PAPA

by Kikomori Uzuka

NARUTO owned by Masashi Kishimoto

Rating T

Genre : Family, Romance, Hurt/Comfort, AU

WARNING! TYPOS, OOC, AND WACKY DETECTED!

Seorang pemuda berkulit tan meregangkan otot di seluruh tubuhnya. Ingin sekali ia berteriak keras-keras betapa ia merindukan tanah kelahirannya, Negeri Sakura. Namun, tidak.. ia masih punya gengsi yang lumayan.

Tak mungkin pria tampan sepertinya cari perhatian dengan berteriak tak tahu malu di bandara bukan?

"Oii! Dobe,"

Dan suara yang memanggilnya dengan 'sebutan' keramat itu sukses menghancurkan imej keren Naruto di mata gadis-gadis yang satu penerbangan dengannya. Kini gadis-gadis pirang maupun yang berambut hitam pun melirik Naruto sambil terkekeh geli.

Terimakasih untuk sahabat brengseknya itu.

"Kuso.. sudah kubilang jangan panggil aku seperti itu Teme!" protes Naruto sambil menghentakkan kakinya marah.

"Hn, terserahlah. Bagiku kau masih saja dobe,"

"Oii! Jika aku bodoh tak mungkin aku bisa masuk Harvard teme,"

"Tidak bodoh-bodoh sekali sih, hanya saja kau lebih bodoh dariku,"

Skak-mat sudah. Hey, Sasuke itu berlebihan jika memanggil seorang Uzumaki Naruto dobe. Naruto dan Sasuke sama-sama lulusan Harvard walau Sasuke menyelesaikan semesternya lebih cepat di fakultas hukum dan Naruto harus magang di Rumah Sakit setempat setelah menyelesaikan studinya sebagai dokter spesialis jantung.

Sesungguhnya mereka berdua menimba ilmu di sekolah yang sama sejak mereka di sekolah dasar membuat mereka menjadi sahabat dekat. Ranking mereka juga tak jauh berbeda, Sasuke yang selalu menjadi ranking pertama dan Naruto di ranking kedua.

Sampai mereka SMU dan seorang gadis merebut tempat Sasuke dan membuat Naruto turun ranking menjadi ranking tiga. Tapi Naruto sama sekali tak mempersalahkan ranking, toh walau ia ranking tiga ia masih cukup pintar hingga bisa di terima di Harvard.

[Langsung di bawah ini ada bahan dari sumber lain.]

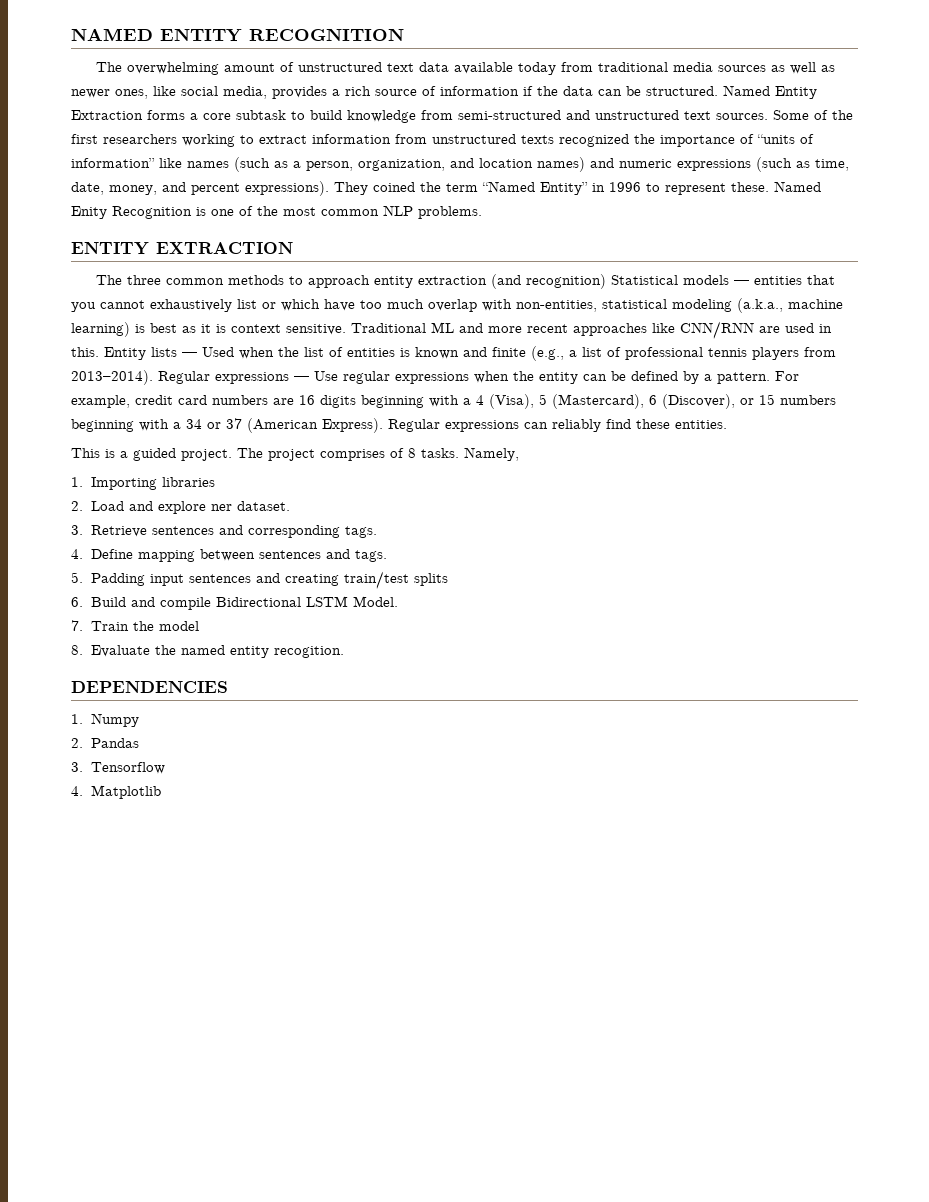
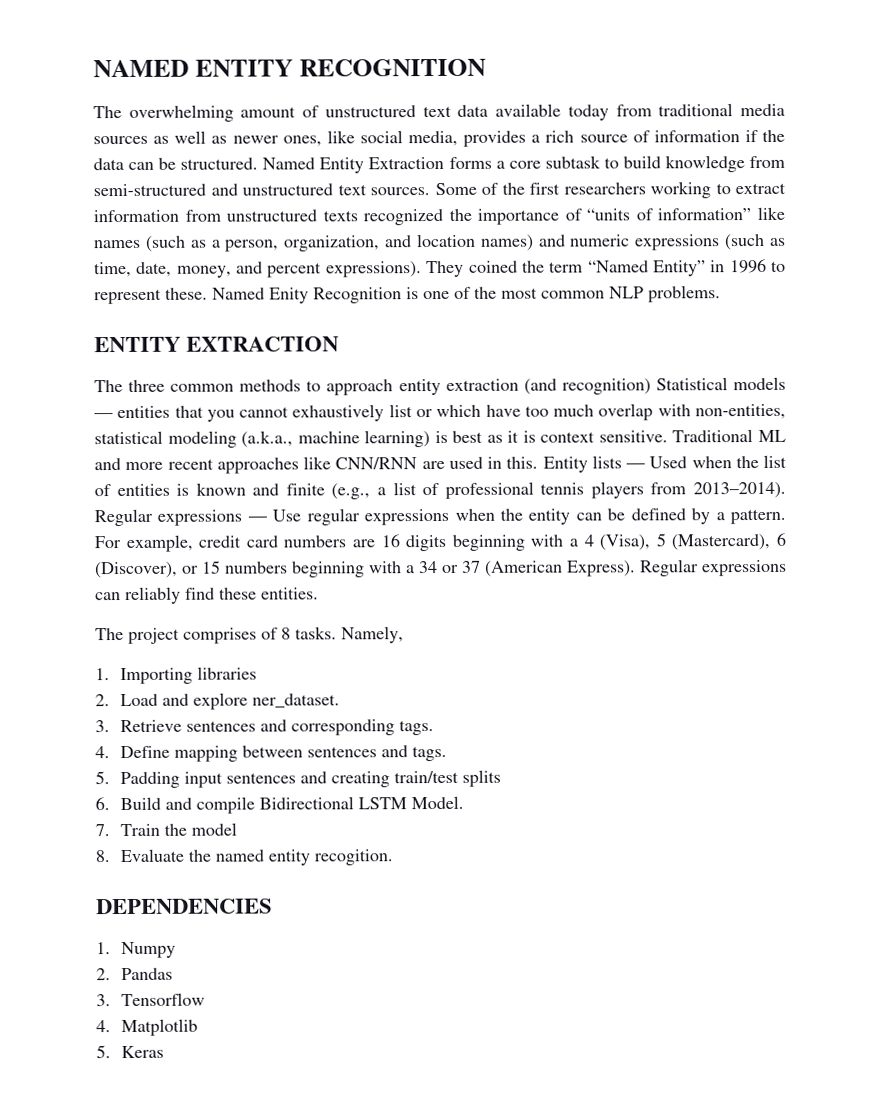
- This is a guided project.
- 2. Load and explore ner dataset.
+ 2. Load and explore ner_dataset.
+ 5. Keras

Malahan bagi Naruto gadis itu seperti seorang Dewi yang mengabulkan doa-doanya untuk mengalahkan sahabat Uchiha-nya itu. Gadis itulah cinta pertama Naruto.

"Cepat masuk mobil dobe atau kau kutinggal!"

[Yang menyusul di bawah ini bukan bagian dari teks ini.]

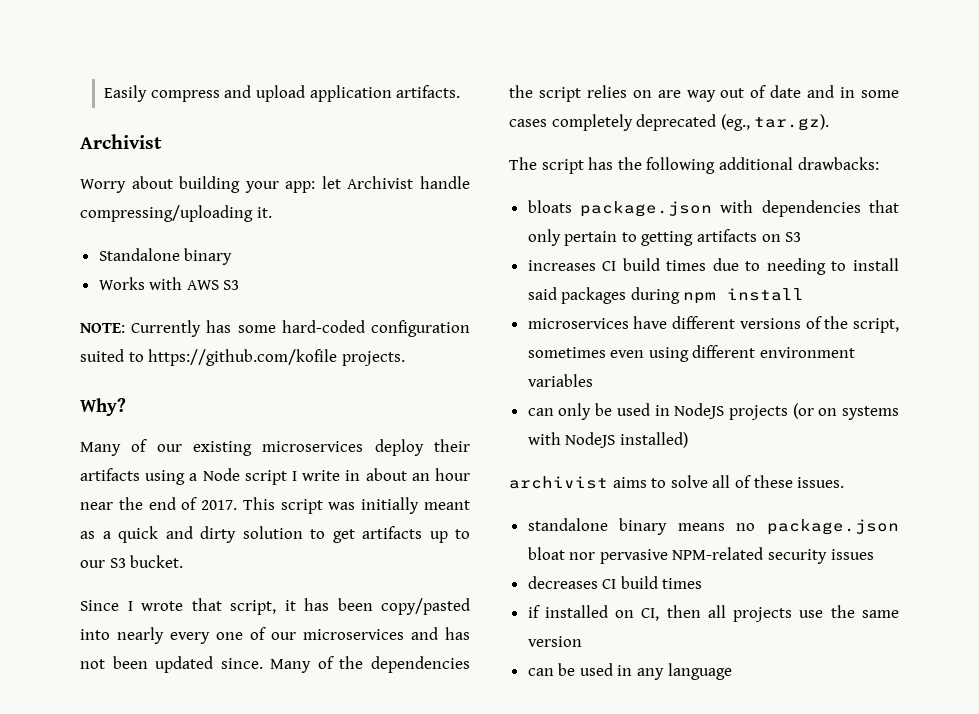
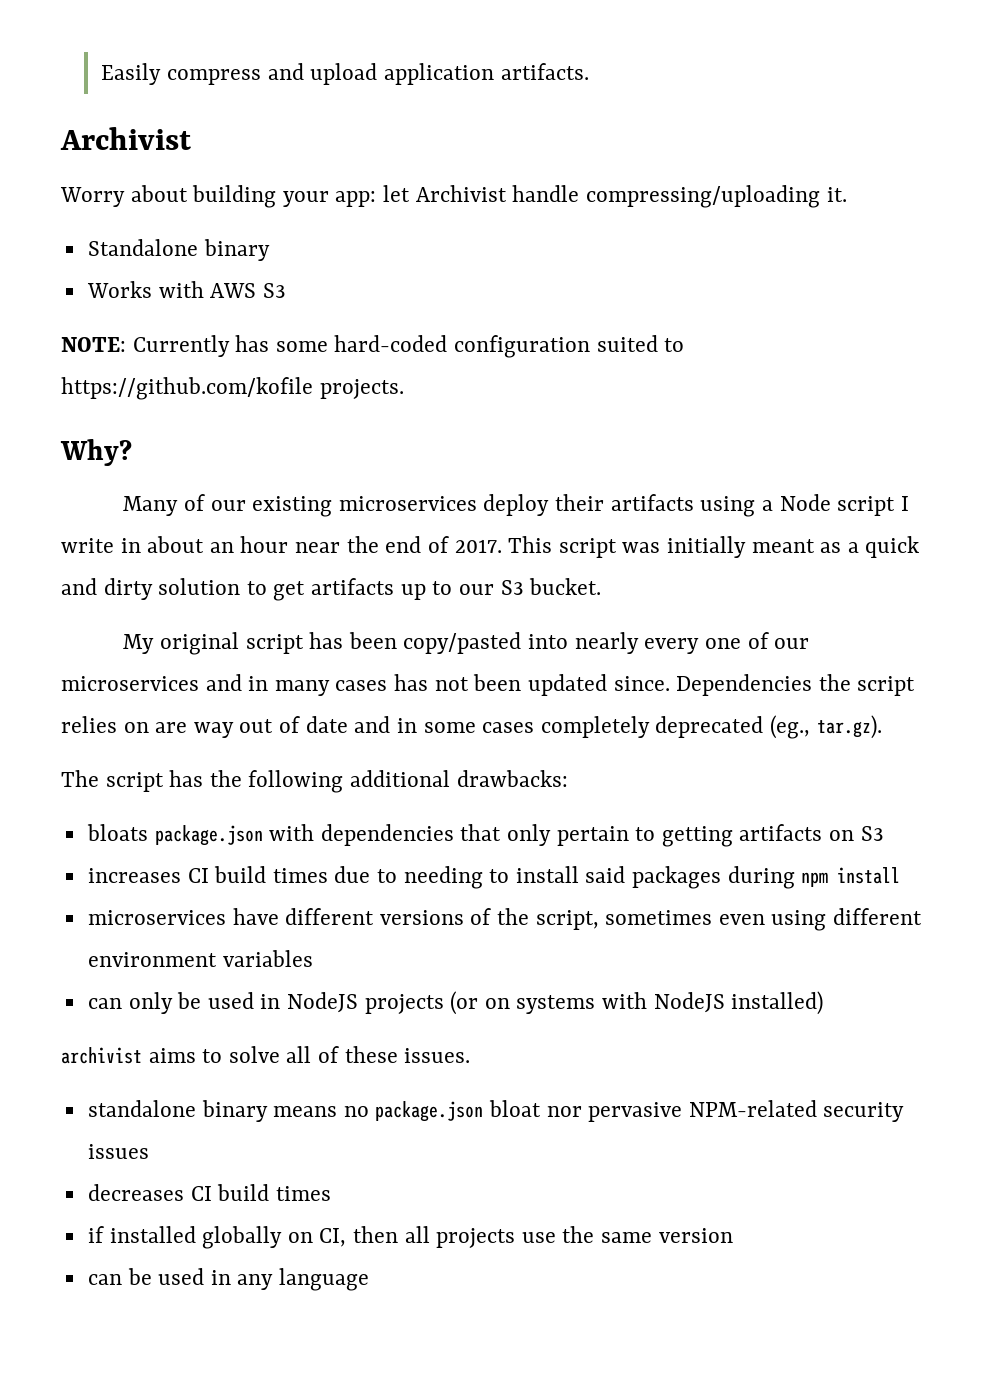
- Since I wrote that script, it has been copy/pasted into nearly every one of our microservices and has not been updated since.
+ My original script has been copy/pasted into nearly every one of our microservices and in many cases has not been updated since.
- Many of the dependencies the script relies on are way out of date and in some cases completely deprecated (eg., tar.gz).
+ Dependencies the script relies on are way out of date and in some cases completely deprecated (eg., tar.gz).
- if installed on CI, then all projects use the same version
+ if installed globally on CI, then all projects use the same version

Ancam Sasuke dengan pedasnya. Naruto harus menahan kesal saat memasuki rangerover evoque putih milik si Uchiha itu.

Sasuke masih sama seperti biasanya, diam dan tak berniat buka suara saat melintasi jalanan kota Tokyo yang tak terlalu padat malam ini. Naruto yang duduk di sampingnya tampaknya sedikit berbeda, sahabat kuningnya itu menjadi lebih 'tenang'.

"Teme, bagaimana kabar yang lainnya?" ucap Naruto memecah kesunyian.

Beberapa detik tak ada jawaban. Naruto hampir saja mengumpat saat sadar Sasuke malah asyik memutar saluran radio dan mencari saluran yang pas. Garis bawahi.. hampir, jika saja suara gadis yang mampu menggetarkan hatinya itu tak tertangkap indra pendengarannya.

"Dia kan yang kau maksud?"

Sasuke membalas dengan teramat santai. Tak memikirkan sahabat dobe nya itu sedang mati kutu. Padahal dari dulu ia sudah berusaha menyembunyikan perasaannya. Apakah rasa suka Naruto begitu kentara?

"Kau sangat mudah ditebak Naruto," ucap Sasuke, yang entah hanya ucapan biasa atau sindiran. Naruto sudah tak peduli. Bibirnya terangkat saat mendengar tawa renyah cinta pertamanya. Sasuke yang meliriknya dengan tatapan mengejek pun tak dihiraukan.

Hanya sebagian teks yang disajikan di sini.